#### Supplied records
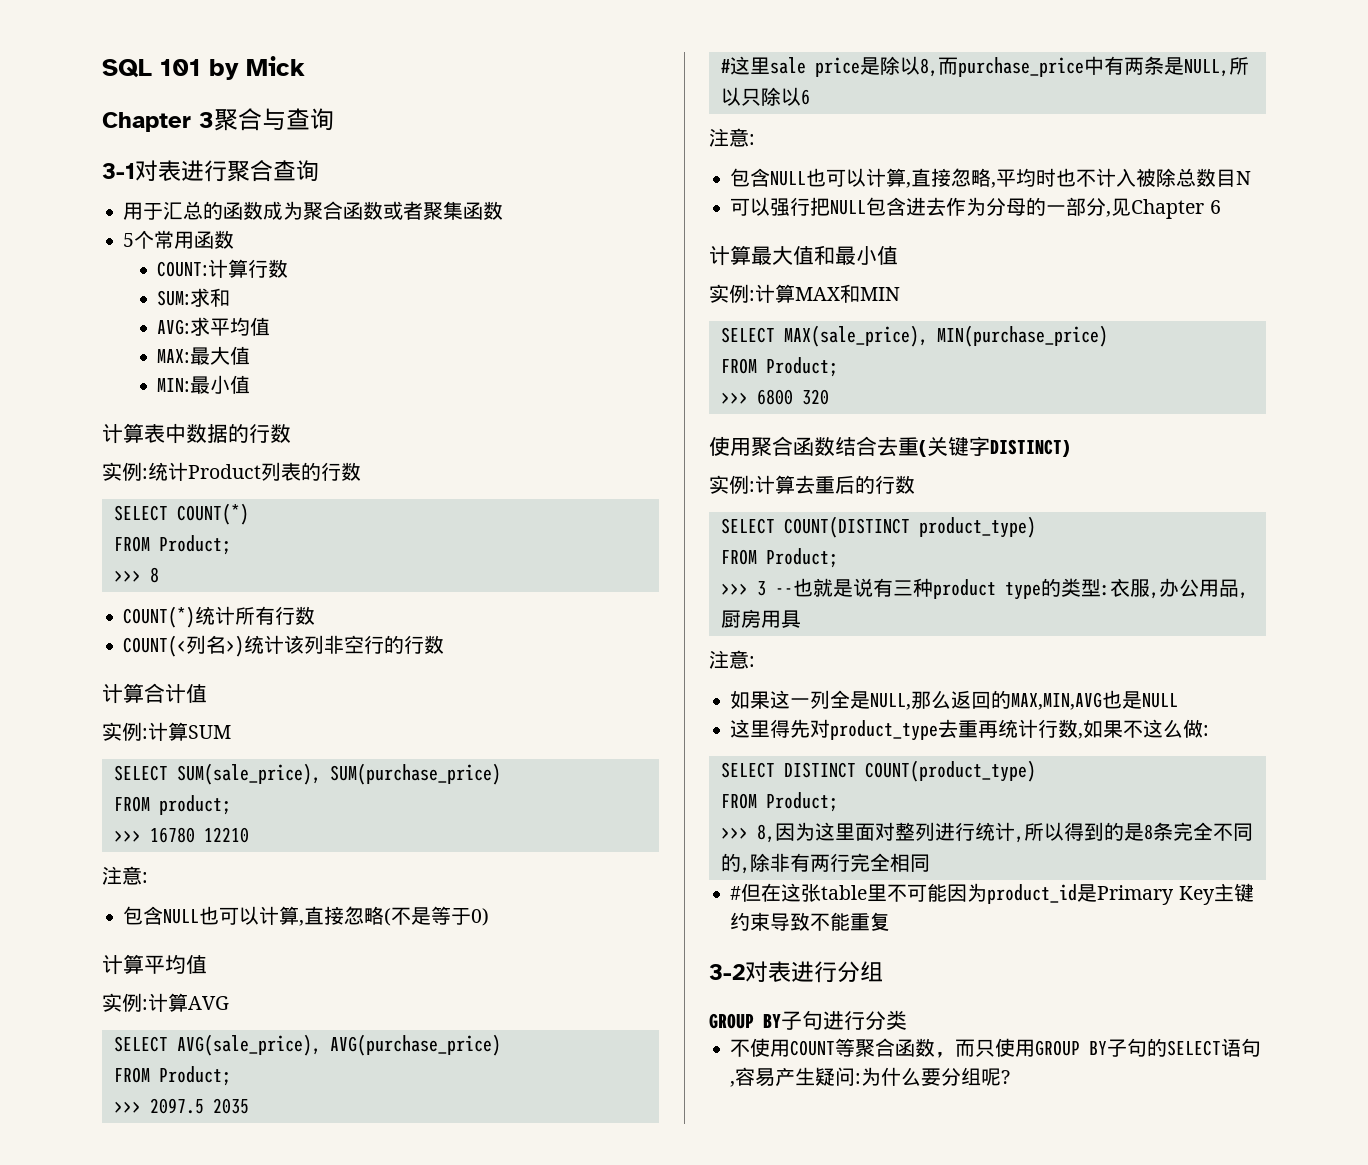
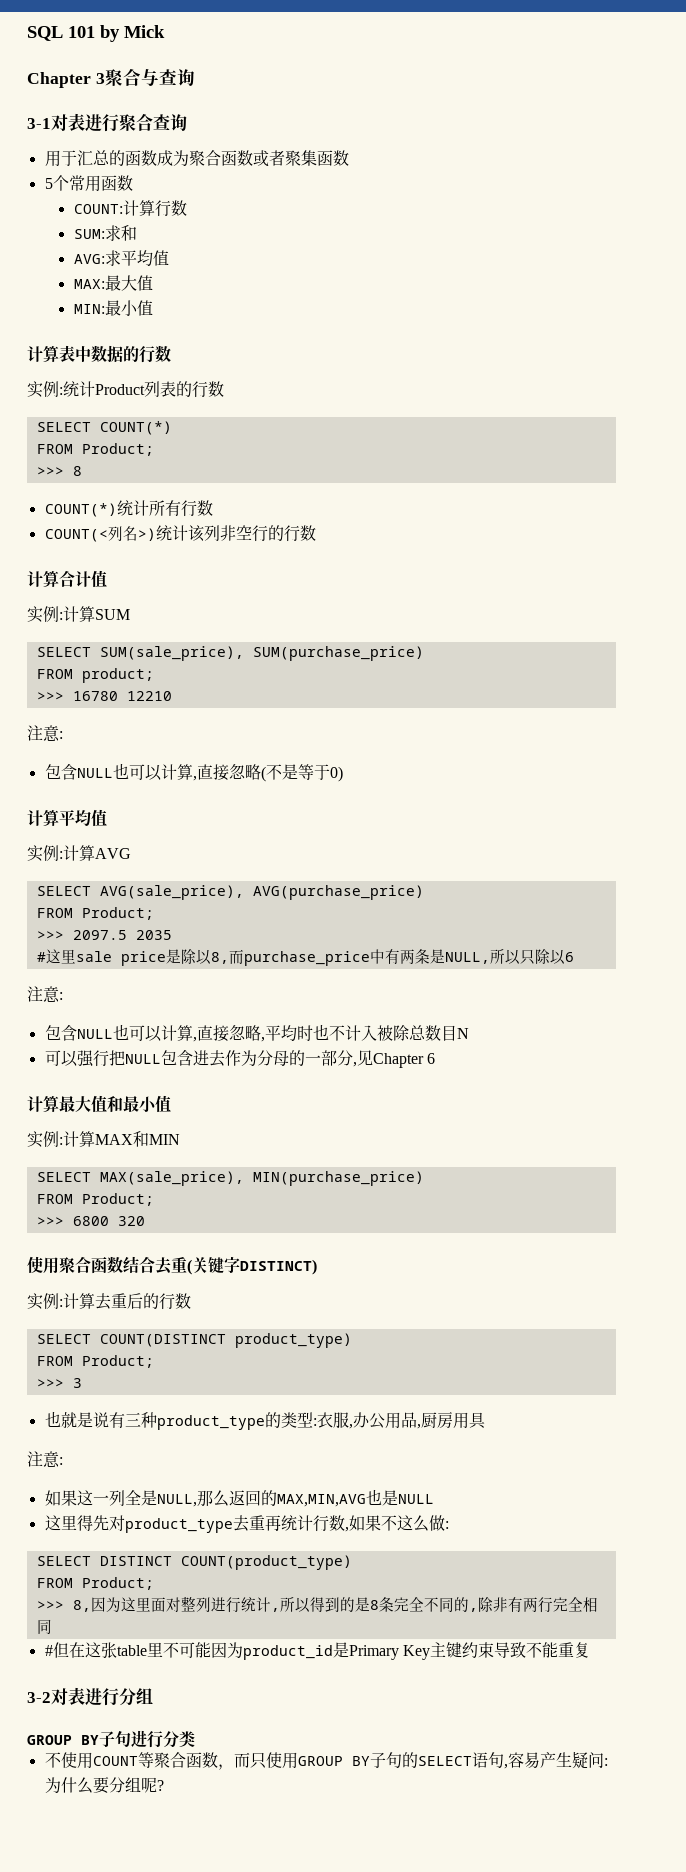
[774,588,793,595] -- -> (82, 1383) //
[932,579,1041,600] product type -> [156,1415,265,1430] product_type

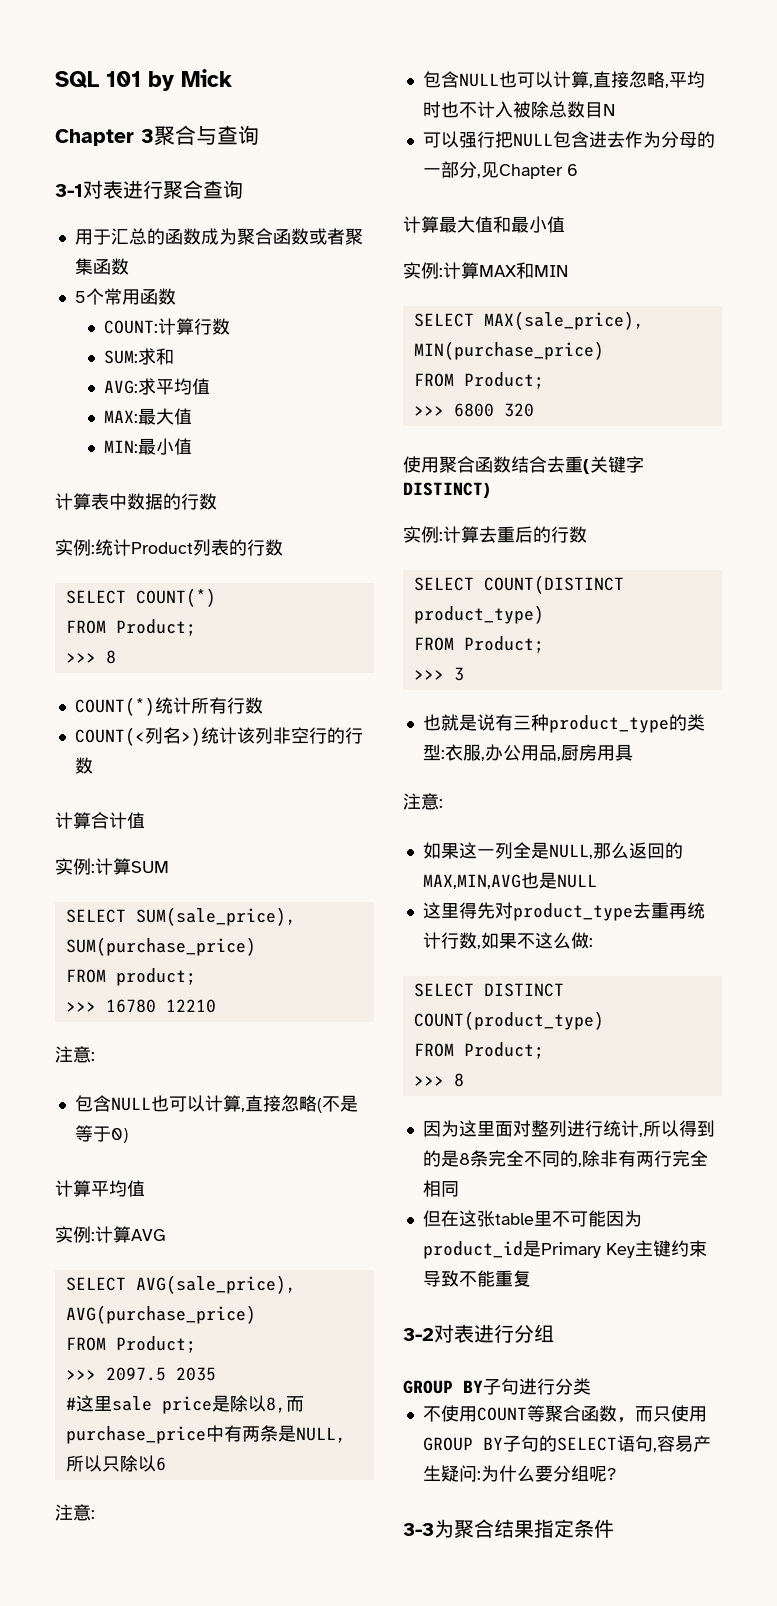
[72,1600,91,1612] 8, -> [453,1073,464,1087] 8 //
[44,1645,53,1656] # -> (459, 1189) none
(164, 1785) none -> [403,1519,614,1538] // 3-3为聚合结果指定条件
########
Your assignment »
Please set down each line of the listing above word for word, skipping any pictures.

Output of the task »
[774,588,793,595] -- -> (82, 1383) //
[932,579,1041,600] product type -> [156,1415,265,1430] product_type

[72,1600,91,1612] 8, -> [453,1073,464,1087] 8 //
[44,1645,53,1656] # -> (459, 1189) none
(164, 1785) none -> [403,1519,614,1538] // 3-3为聚合结果指定条件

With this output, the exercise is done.